Question
Merci beaucoup pour votre réponse.
Effectivement, je parlais d’un vin non mevoushal. Désolé, ma question n’était pas suffisamment claire.
Je précise donc :
Le système Coravin fonctionne en insérant une aiguille dans le bouchon de liège pour verser le vin, sans jamais ouvrir la bouteille. Ensuite, on retire l’aiguille, et le bouchon se referme naturellement. Toutes ces manipulations (insertion, service, retrait de l’appareil, rangement de la bouteille) sont faites par un juif.
Ma question est la suivante :
Une fois le système retiré, la bouteille peut-elle être déplacée par un non-juif (par exemple pour la remettre sur la table ou la ranger dans un autre endroit) ?
Merci encore!
Réponse du Rav Shmuel Elikan
A. Nos Sages ont décrété que tout contact d'un non-Juif idolâtre avec le vin d'un Juif - à l’image de la manière dont les idolâtres avaient l'habitude de faire des libations à leurs idoles - interdit ce vin à toute jouissance/profit (issour hana'a) - on ne pourrait donc pas le vendre par exemple.
Leur manière d'exercer la libation consistait de deux manières :
- soit en agitant le vin, c’est-à-dire à le remuer avec la main ou un bâton.
- soit en touchant le vin avec la bouche lors de la consommation : en buvant, ils avaient l'intention de faire légèrement bouger le vin, et ainsi de l’offrir aux idoles. Même s’il est clair que le non-Juif n’avait pas l’intention de faire une libation par son contact ou en buvant, dès lors qu’il est idolâtre et qu’il a touché le vin comme le faisaient les idolâtres dans leurs libations, le vin est interdit à toute jouissance ou profit. En revanche, si le contact a été fait par un non-Juif qui n’est pas idolâtre, le vin est interdit à la consommation mais non au profit (1).
B. Si la bouteille est fermée - qu'elle ait été ouverte et refermée avant ou non - on considère qu'il ne peut pas y avoir de libation de cette manière et donc il n'y a aucun problème à ce qu'une personne non-juive, voire idolâtre, la remue (2).
______________________________
(1) cf.
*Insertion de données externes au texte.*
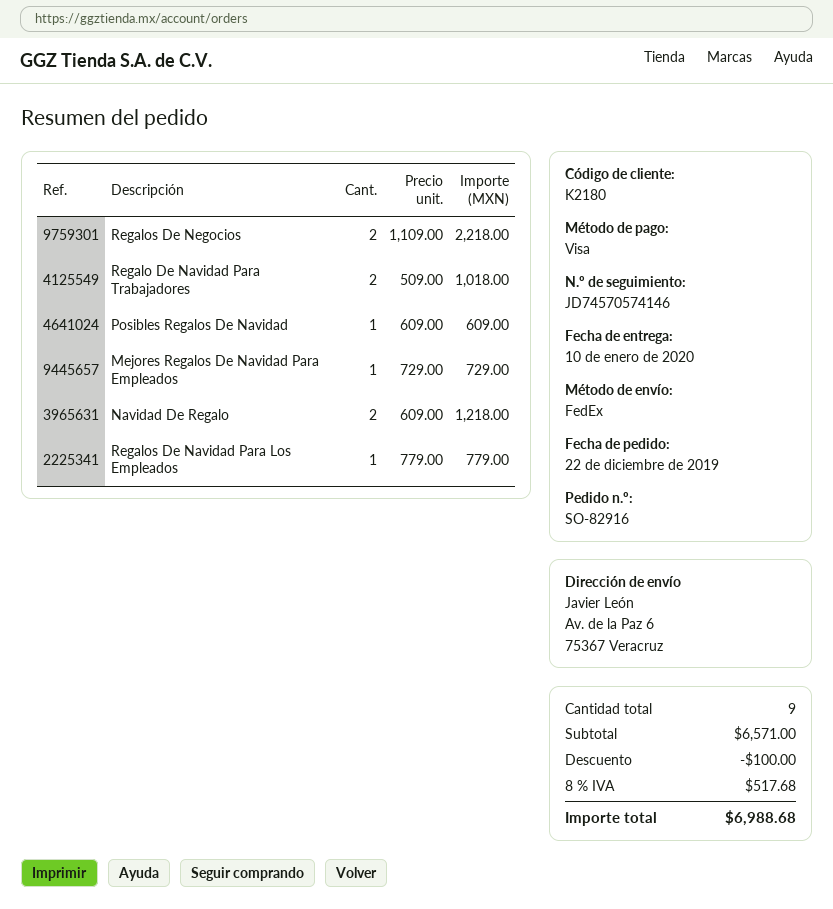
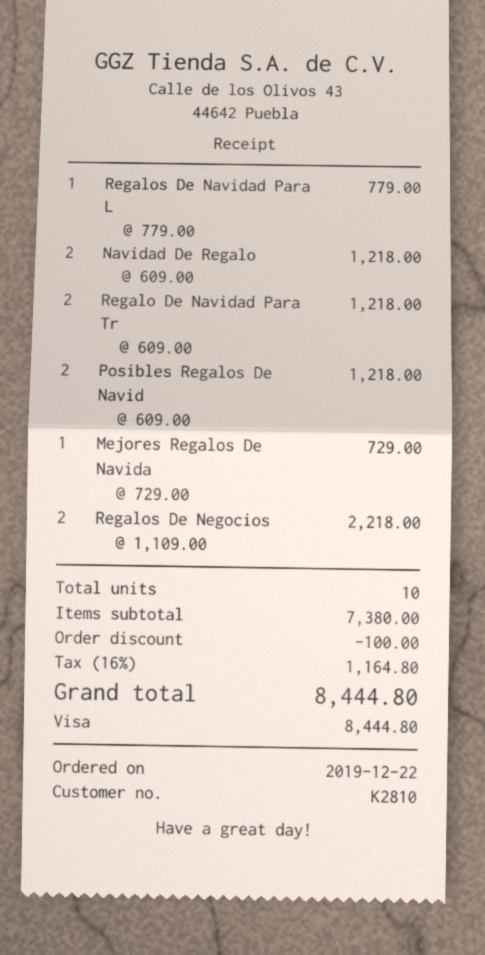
customer number: K2180 -> K2810
Regalo De Navidad Para Trabajadores: 2 x 509.00 = 1018.00 -> 2 x 609.00 = 1218.00
Posibles Regalos De Navidad: 1 x 609.00 = 609.00 -> 2 x 609.00 = 1218.00
total quantity: 9 -> 10
subtotal: 6571.00 -> 7380.00
tax: 8% = 517.68 -> 16% = 1164.80
total: 6988.68 -> 8444.80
Sh. Ar. YD 124, 11 et comm. D'après toutes les opinions, la libation consiste en un remuement du vin. Selon le Sh. Ar. (id.), suivant le Rambam (hil. Maah'alot Assourot 12,1) et d'autres Rishonim, seul un remuement significatif du vin entraîne une interdiction à la jouissance ; en outre, un simple contact qui ne remue que légèrement le vin interdit seulement à la consommation, mais pas au profit. En outre, selon le Ramban, le Rashba et le Ritva, même un simple contact sans remuement interdit le vin à la jouissance, car tout contact provoque un mouvement quelconque du vin. Cette position est aussi adoptée par le Taz (YD 124, s.k. 11), le Knesset HaGuedola, le Gaon de Vilna (ad loc. s.k. 31), et le H'oh'mat Adam (Klal 76, al. 7).
(2) Le Rambam (id. hal. 4) a statué que lorsqu'un récipient est fermé, un non-Juif peut le déplacer d'un endroit à un autre, même si le vin à l’intérieur est agité, car cela n’est pas considéré comme une manière de faire une libation. Ainsi, s'il déplace une outre de vin tout en tenant son ouverture dans la main, que l'outre soit pleine ou partiellement remplie, cela reste permis, bien que le vin bouge à l'intérieur. Le Sh. Ar. (YD 125,9) tranche de même.
Le Shah' (YD 125,17) précise que l’expression « il tient l’ouverture de l’outre » signifie que le récipient est fermé, et donc il ne s’agit pas d’un contact direct avec le vin. La raison de cette permission, comme dit et l'expliquent le Rambam et le Beit Yossef (YD 125,9), est que le fait d’agiter un récipient fermé n’est pas une manière usuelle de faire une libation.
Il faut aussi souligner que le terme « récipient fermé » signifie fermé par un bouchon, et qu’il n'est pas forcément nécessaire d'avoir un double scellement (h'otam betoh' h'otam). En effet, la règle du double scellement ne s’applique que lorsque le vin est passé en possession du non-Juif, et non dans un cas où le vin reste dans le domaine du Juif et que le non-Juif ne fait que le manipuler brièvement. Par conséquent, en pratique, si un non-Juif déplace une bouteille de vin bien fermée, le vin n'est pas du tout interdit, ni à la consommation ni au profit.